Maris et femmes parlent-ils vraiment un langage différent?
GUILLAUME, l’air accablé, pénètre d’un pas lourd dans le bureau de Jean-Louis. Levant vers son collègue un regard amical, ce dernier attend qu’il parle. “Je ne sais pas si je vais arriver à conclure cette affaire, soupire Guillaume; il y a tellement d’obstacles imprévus. Et la direction qui n’arrête pas de me relancer!” “Pourquoi t’inquiètes-tu, Guillaume? le rassure Jean-Louis. Tu sais bien que tu es le mieux placé pour ce travail, et, eux aussi, ils le savent! Prends ton temps, voilà tout. Tu crois que c’est dramatique?
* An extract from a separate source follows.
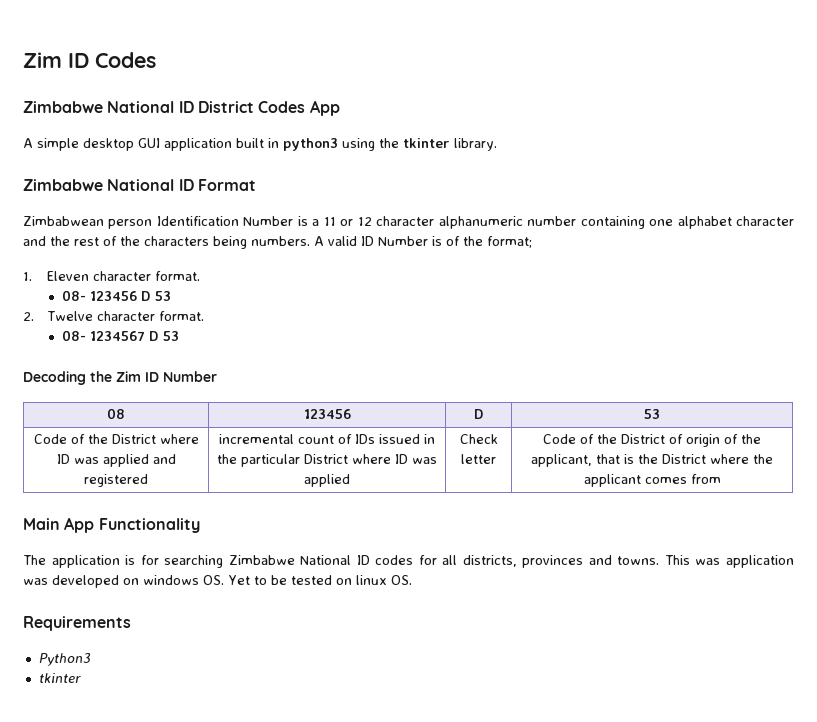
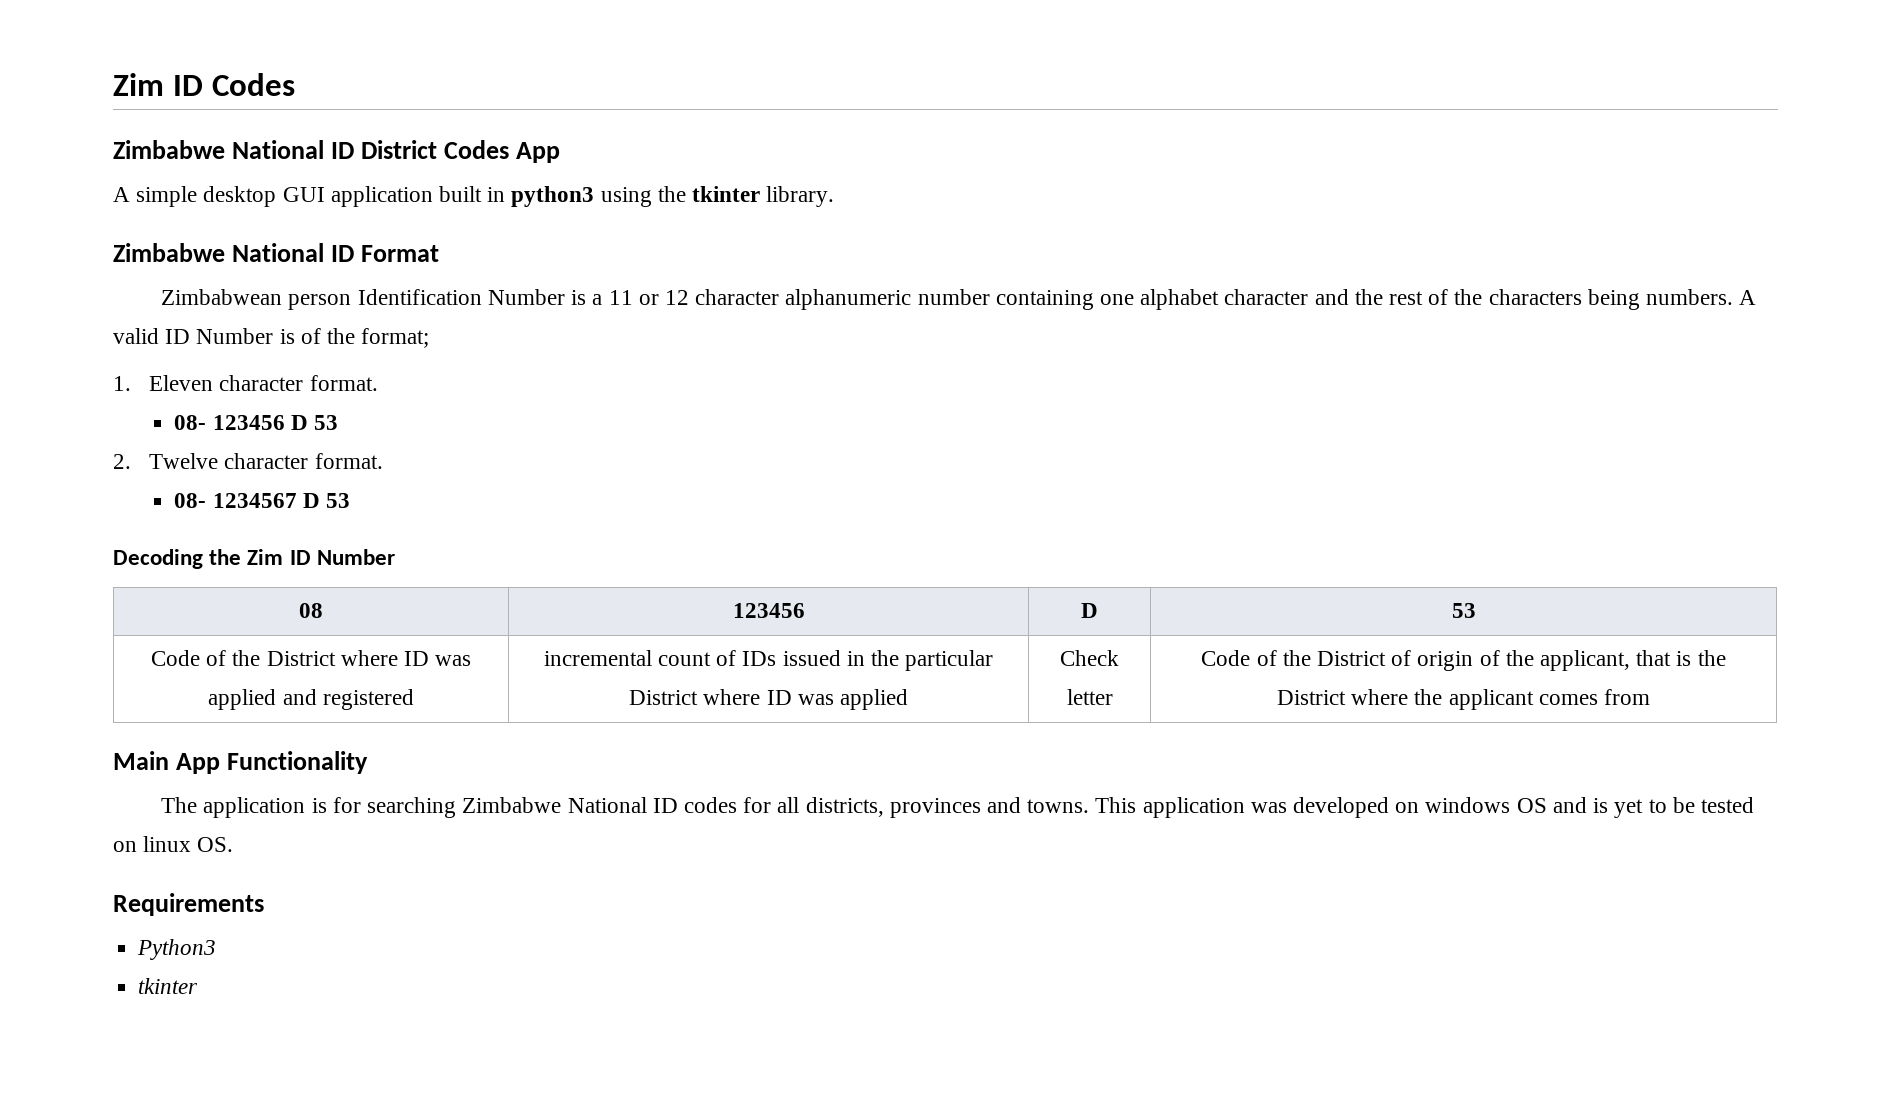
- This was application was developed on windows OS. Yet to be tested on linux OS.
+ This application was developed on windows OS and is yet to be tested on linux OS.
Regarde, moi, pas plus tard que le mois dernier...” Et Jean-Louis de raconter les détails amusants d’un petit échec personnel. Quelques instants plus tard, Guillaume quitte le bureau, le sourire aux lèvres, réconforté. Jean-Louis est très heureux d’avoir pu remonter le moral à son ami.
En rentrant chez lui, ce jour-là, Jean-Louis s’aperçoit que sa femme, Barbara, semble, elle aussi, abattue. La saluant avec plus de gaieté que de coutume, il attend qu’elle dise ce qu’elle a sur le cœur. Un silence pesant s’installe, puis elle se décide. “Je n’en peux plus, lâche-t-elle. Ce nouveau patron, c’est un vrai tyran!” Jean-Louis la fait asseoir et, lui passant le bras autour des épaules, il lui dit: “Voyons ma chérie, il ne faut pas te mettre dans cet état! Ce n’est qu’un travail après tout. Les patrons sont comme ça, tu sais. Tiens, tu aurais dû entendre le mien fulminer toute la journée. Maintenant, si tu trouves que c’est trop difficile, tu n’as qu’à démissionner.”
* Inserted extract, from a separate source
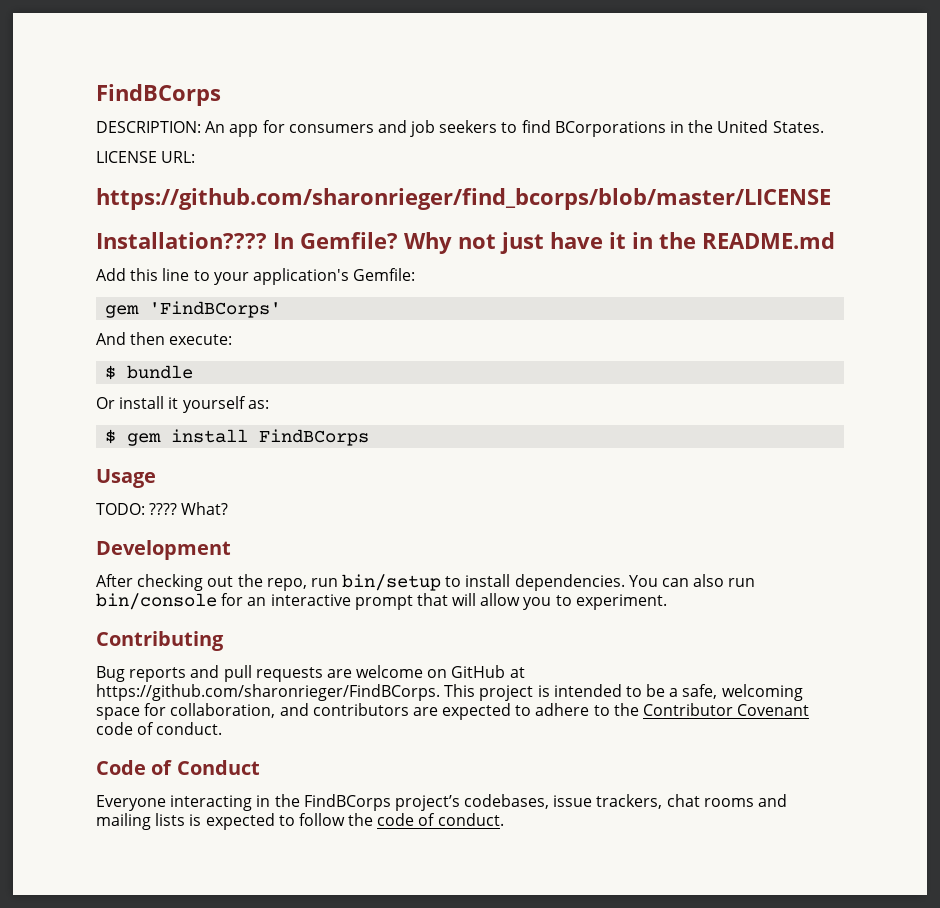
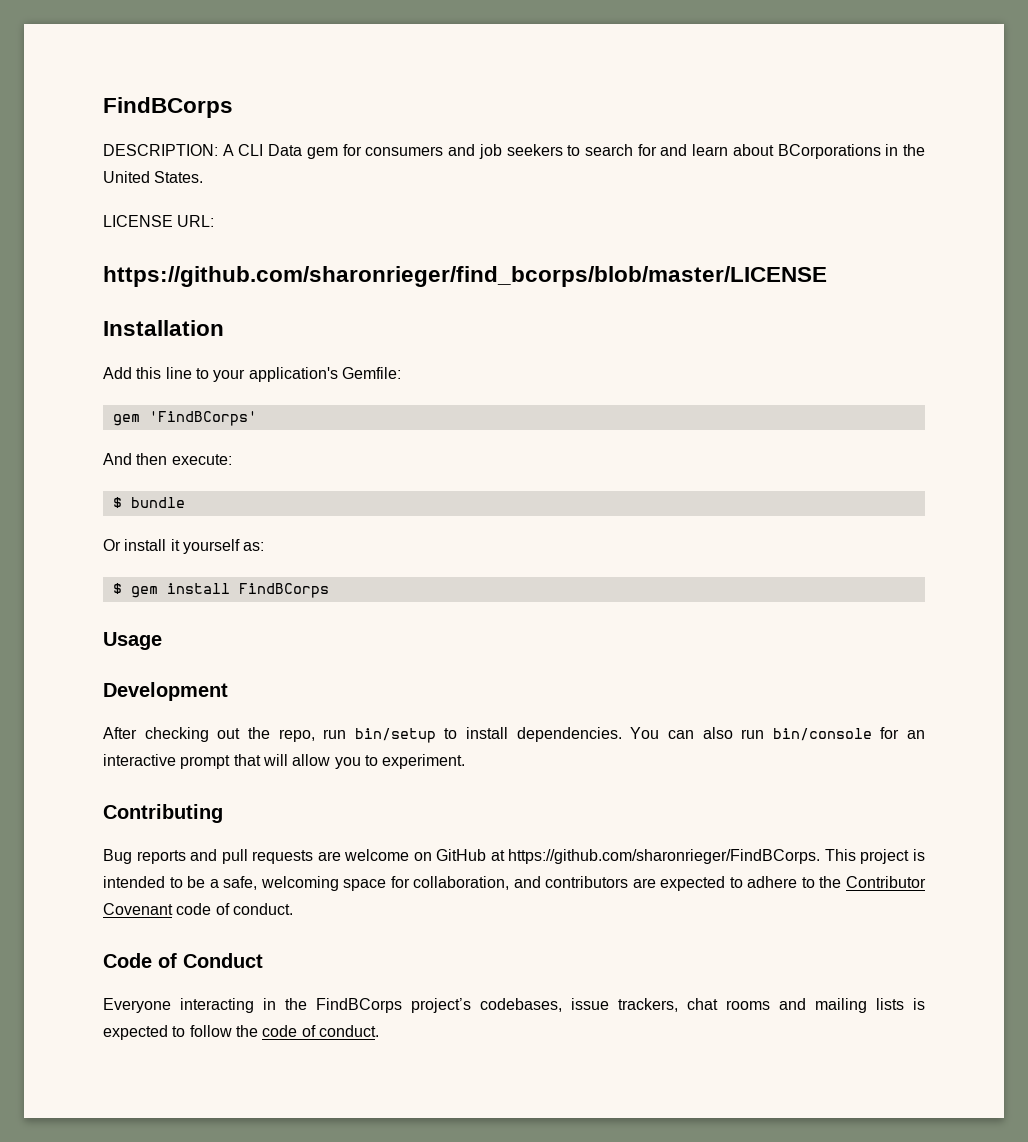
- DESCRIPTION: An app for consumers and job seekers to find BCorporations in the United States.
+ DESCRIPTION: A CLI Data gem for consumers and job seekers to search for and learn about BCorporations in the United States.
- Installation???? In Gemfile? Why not just have it in the README.md
+ Installation
- TODO: ???? What?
La réponse jaillit, cinglante: “Tu te moques bien de ce que je peux ressentir! Tu ne m’écoutes jamais. Démissionner? Je ne peux pas démissionner! Tu ne ramènes pas assez d’argent!” Sur ces mots, Barbara court s’enfermer dans sa chambre pour pleurer tout son soûl, laissant son mari, abasourdi, planté devant la porte close à se demander ce qui vient de se passer. Pourquoi les paroles de réconfort de Jean-Louis ont-elles eu des effets si différents sur Guillaume et sur Barbara?
Fossé des genres?
Certains attribueront cette différence de réaction à un seul fait: Guillaume est un homme; Barbara est une femme. Des linguistes pensent que les difficultés de communication entre mari et femme tiennent souvent à la différence de genre. Des ouvrages comme Décidément, tu ne me comprends pas! et Les hommes sont de Mars, les femmes de Vénus (angl.) défendent l’idée selon laquelle les hommes et les femmes, tout en parlant le même langage, ont des modes de communication distincts.
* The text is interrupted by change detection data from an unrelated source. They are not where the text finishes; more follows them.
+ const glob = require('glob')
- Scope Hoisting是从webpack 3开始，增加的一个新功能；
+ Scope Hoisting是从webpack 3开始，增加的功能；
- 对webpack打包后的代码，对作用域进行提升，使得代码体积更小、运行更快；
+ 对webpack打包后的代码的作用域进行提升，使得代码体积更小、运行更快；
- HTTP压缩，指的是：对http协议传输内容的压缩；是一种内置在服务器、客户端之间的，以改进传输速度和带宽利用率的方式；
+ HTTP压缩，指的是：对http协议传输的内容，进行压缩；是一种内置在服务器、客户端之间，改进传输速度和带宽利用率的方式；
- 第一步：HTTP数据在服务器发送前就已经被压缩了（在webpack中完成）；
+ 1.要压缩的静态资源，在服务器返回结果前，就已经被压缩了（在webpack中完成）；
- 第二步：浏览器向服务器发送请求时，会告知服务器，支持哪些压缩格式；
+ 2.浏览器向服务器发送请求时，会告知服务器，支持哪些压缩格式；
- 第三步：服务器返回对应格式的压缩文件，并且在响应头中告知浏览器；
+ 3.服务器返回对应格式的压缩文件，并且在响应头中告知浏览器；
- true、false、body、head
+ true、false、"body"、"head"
Quand il a créé la femme à partir de l’homme, Jéhovah ne s’est manifestement pas borné à réaliser une copie légèrement modifiée du modèle. Avec beaucoup de subtilité et de délicatesse, il a fait en sorte que l’homme et la femme se complètent l’un l’autre sur les plans physique, affectif, mental et spirituel. Sur ces différences innées viennent se greffer les apports complexes de l’éducation, du passé, ainsi que l’influence de la culture, de l’environnement et de la conception qu’a la société de ce qui est masculin ou féminin. Eu égard à ces facteurs, il doit être possible d’isoler certains critères de communication propres aux hommes ou aux femmes. Cela dit, l’homme ou la femme “type” est difficile à cerner et n’existe peut-être que dans les livres de psychologie.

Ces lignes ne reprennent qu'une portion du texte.